As U.S. lending to South Africa has continued to increase, however, more groups have turned to divestment legislation as a more potent means of achieving concrete changes in bank lending policies. Michigan in 1980 became the first state to bar deposit of public funds in banks that continue to lend to South Africa. Last fall conservative Grand Rapids - home to former President Gerald Ford and to many Dutch-Americans with church and ethnic ties to South Africa's ruling Afrikaaners - banned deposit of city funds in U.S. banks lending to South Africa.
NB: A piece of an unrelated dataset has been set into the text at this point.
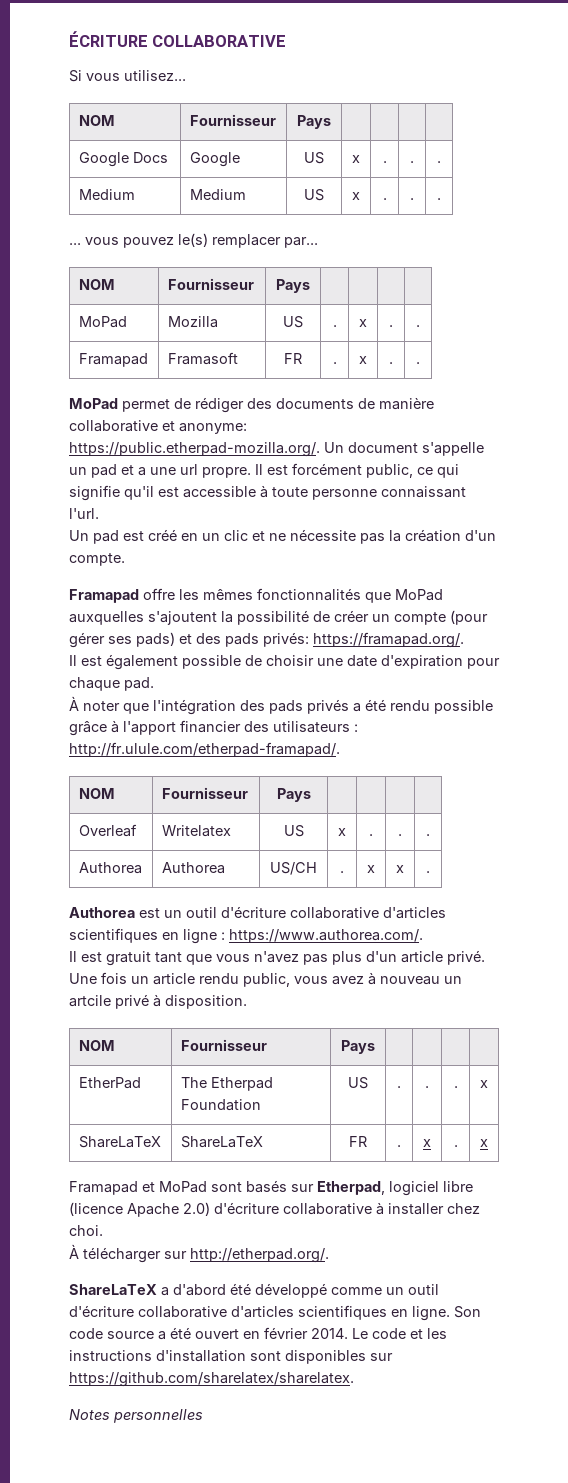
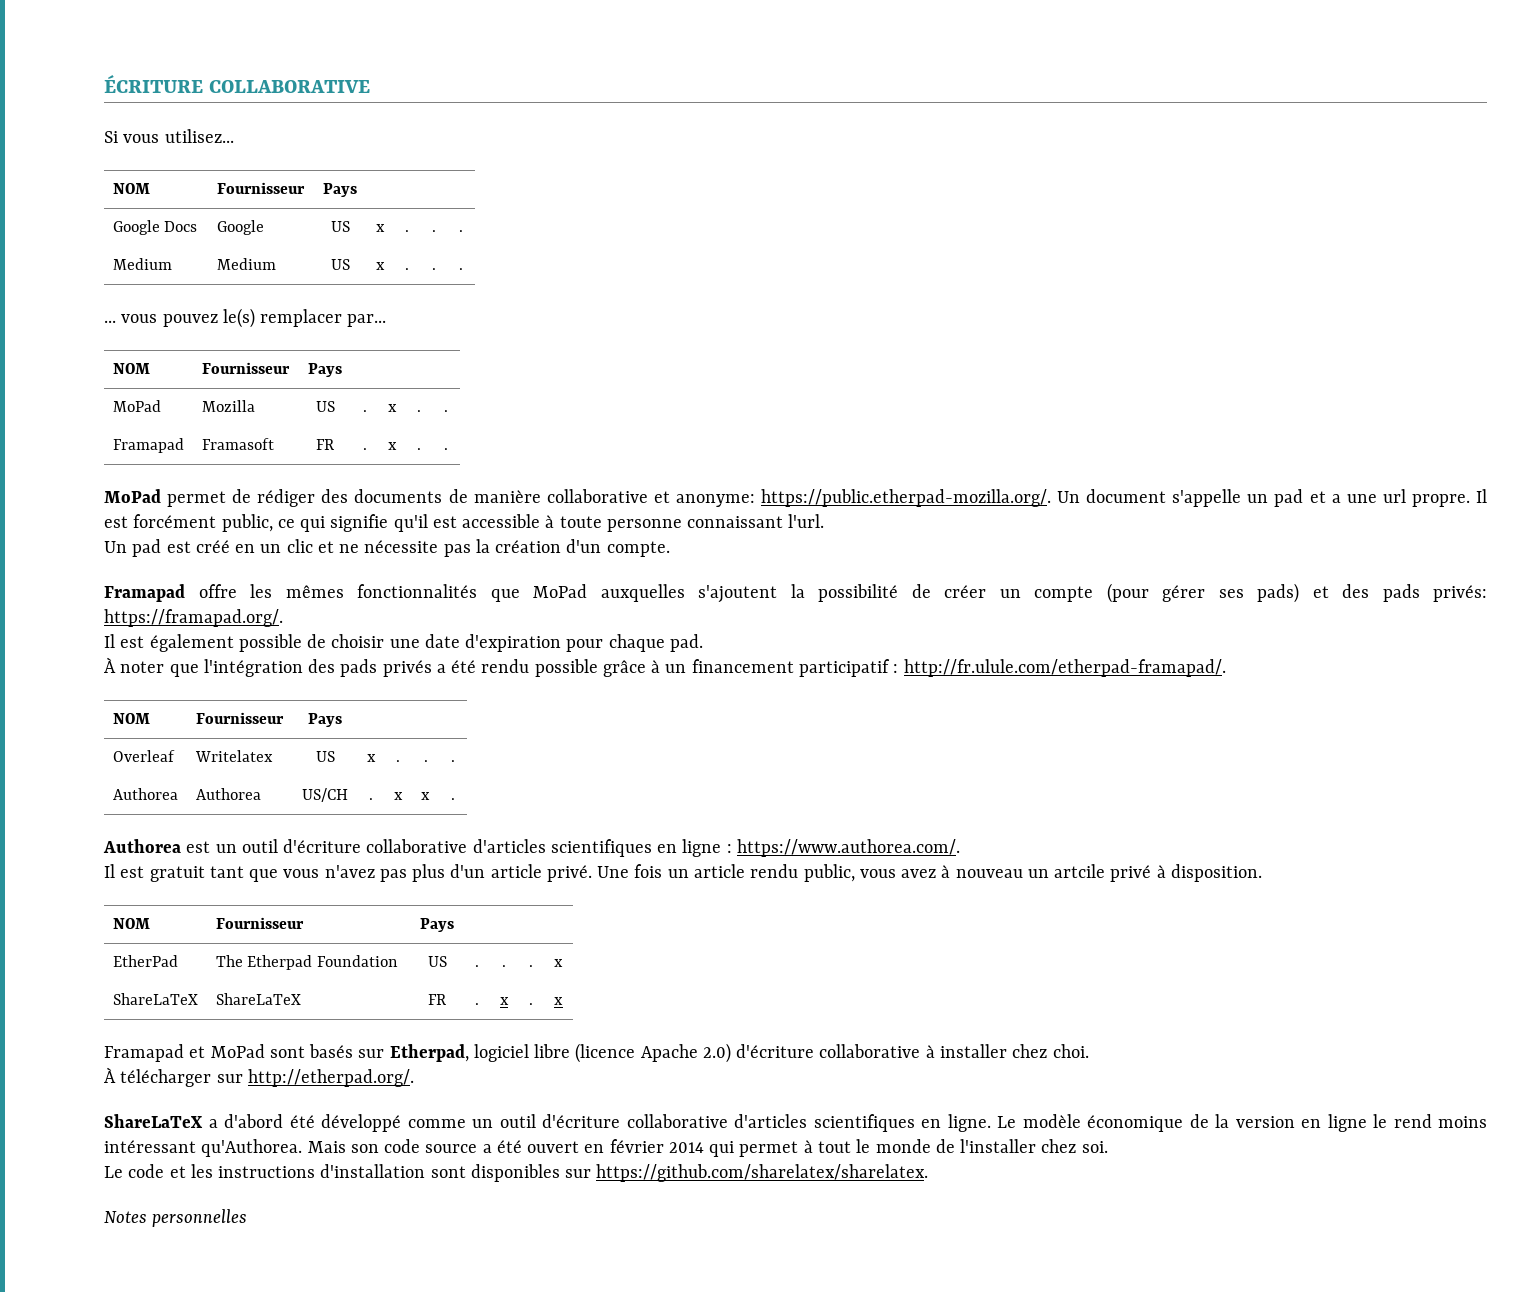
[123,720,350,735] l'apport financier des utilisateurs -> [665,659,890,677] un financement participatif
[454,1306,481,1318] Son -> [997,1114,1487,1132] [104,1139,379,1157] Le modèle économique de la version en ligne le rend moins intéressant qu'Authorea. Mais son
[311,1328,348,1339] 2014. -> [668,1139,1108,1157] 2014 qui permet à tout le monde de l'installer chez soi. //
In January, a bill was introduced in the nation's capitol that would bar deposit of city funds in banks that lend to South Africa.

Most dramatically, First National Bank of Chicago agreed in late March to stop selling krugerrands-a one-ounce South African gold coin-after both Chicago mayoral candidates announced they would seek to bar deposit of city funds in any banks that continued to do so. Together, these developments are testimony to the effectiveness of growing pro-divestment sentiment.


Carole Collins is an associate fellow at the Institute for Policy Studies and the National Coordinator of the Campaign to Oppose Bank Loans to South Africa.